13. The Unfortunate Children of Britain’s Concentration Camps
In addition to their scorched earth policy, the British adopted an ominous innovation recently introduced by the Spanish while suppressing guerrillas in their Cuban colony: concentration camps. Tens of thousands of Boer civilians from the countryside, mostly women and children, were rounded up and interned – thus literally “concentrated” – in vast camps behind barbed wire. Conditions in the camps were atrocious. The administrators were incompetent, supplies were spotty, and the internees suffered from bad sanitation, poor hygiene, overcrowding, inadequate shelter, often nonexistent medical care, and hunger.

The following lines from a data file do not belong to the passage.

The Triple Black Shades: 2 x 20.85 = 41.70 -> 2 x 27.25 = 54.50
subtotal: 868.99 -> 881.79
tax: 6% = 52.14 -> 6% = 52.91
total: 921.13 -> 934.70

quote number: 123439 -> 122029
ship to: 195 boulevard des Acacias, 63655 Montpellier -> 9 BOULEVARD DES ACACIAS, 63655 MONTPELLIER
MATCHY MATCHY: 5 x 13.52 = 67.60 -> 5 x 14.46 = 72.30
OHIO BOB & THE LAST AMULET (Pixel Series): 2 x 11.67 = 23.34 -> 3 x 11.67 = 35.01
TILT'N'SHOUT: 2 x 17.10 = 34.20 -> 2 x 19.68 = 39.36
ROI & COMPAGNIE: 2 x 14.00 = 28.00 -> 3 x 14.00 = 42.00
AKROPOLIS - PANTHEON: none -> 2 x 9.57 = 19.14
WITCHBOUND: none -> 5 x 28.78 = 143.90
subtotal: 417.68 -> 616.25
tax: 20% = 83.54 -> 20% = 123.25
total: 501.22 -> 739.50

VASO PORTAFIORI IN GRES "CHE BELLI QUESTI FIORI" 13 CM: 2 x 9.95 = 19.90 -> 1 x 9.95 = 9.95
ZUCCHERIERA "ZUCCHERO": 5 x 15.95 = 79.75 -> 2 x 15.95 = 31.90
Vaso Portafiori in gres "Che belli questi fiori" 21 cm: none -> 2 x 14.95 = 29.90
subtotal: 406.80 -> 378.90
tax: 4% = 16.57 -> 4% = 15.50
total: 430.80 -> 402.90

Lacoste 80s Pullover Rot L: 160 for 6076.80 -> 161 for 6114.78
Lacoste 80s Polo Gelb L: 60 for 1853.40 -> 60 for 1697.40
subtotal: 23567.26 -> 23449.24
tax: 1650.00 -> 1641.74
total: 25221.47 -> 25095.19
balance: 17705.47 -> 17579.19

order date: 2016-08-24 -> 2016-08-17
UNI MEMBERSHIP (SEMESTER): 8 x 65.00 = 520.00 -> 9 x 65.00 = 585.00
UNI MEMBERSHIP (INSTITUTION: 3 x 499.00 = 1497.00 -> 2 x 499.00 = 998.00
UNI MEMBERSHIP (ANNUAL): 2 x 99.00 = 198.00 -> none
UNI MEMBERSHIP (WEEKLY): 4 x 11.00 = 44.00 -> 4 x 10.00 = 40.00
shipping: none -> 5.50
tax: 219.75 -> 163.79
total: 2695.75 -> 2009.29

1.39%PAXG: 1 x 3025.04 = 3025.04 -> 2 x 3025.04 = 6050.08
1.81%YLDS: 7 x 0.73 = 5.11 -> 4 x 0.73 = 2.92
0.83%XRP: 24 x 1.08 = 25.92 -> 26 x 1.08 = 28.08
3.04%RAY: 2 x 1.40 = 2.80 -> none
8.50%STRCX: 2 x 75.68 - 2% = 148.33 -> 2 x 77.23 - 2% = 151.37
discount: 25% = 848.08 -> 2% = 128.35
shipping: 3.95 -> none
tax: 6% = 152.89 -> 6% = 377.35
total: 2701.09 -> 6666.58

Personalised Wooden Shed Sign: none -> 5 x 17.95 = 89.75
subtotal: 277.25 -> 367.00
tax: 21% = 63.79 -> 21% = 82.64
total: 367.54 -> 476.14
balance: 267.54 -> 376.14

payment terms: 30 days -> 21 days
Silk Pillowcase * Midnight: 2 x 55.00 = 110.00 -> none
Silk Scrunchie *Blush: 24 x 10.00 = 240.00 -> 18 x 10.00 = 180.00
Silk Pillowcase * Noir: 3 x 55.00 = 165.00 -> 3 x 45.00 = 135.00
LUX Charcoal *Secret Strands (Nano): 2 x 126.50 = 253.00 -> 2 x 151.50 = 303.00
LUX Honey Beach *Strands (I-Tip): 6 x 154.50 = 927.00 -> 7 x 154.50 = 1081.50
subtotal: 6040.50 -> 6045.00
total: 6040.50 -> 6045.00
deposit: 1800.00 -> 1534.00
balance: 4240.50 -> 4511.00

Food was scant, and the British targeted the families of Boer men who were still fighting, giving them even smaller rations than the meager portions provided the rest. Malnutrition killed many internees, and left many more vulnerable to contagious diseases such as dysentery, typhoid, and measles. Roughly 115,000 Boer women and children were herded into 45 concentration camps. In the eleven months from June, 1901, to May, 1902, about 28,000 Boer internees, a tenth of the population, died. The Boers’ African servants were held in separate concentration camps, where conditions were even worse. Those camps did not garner the same attention as the camps housing the white Boers, but an estimated 20,000 Africans perished in them.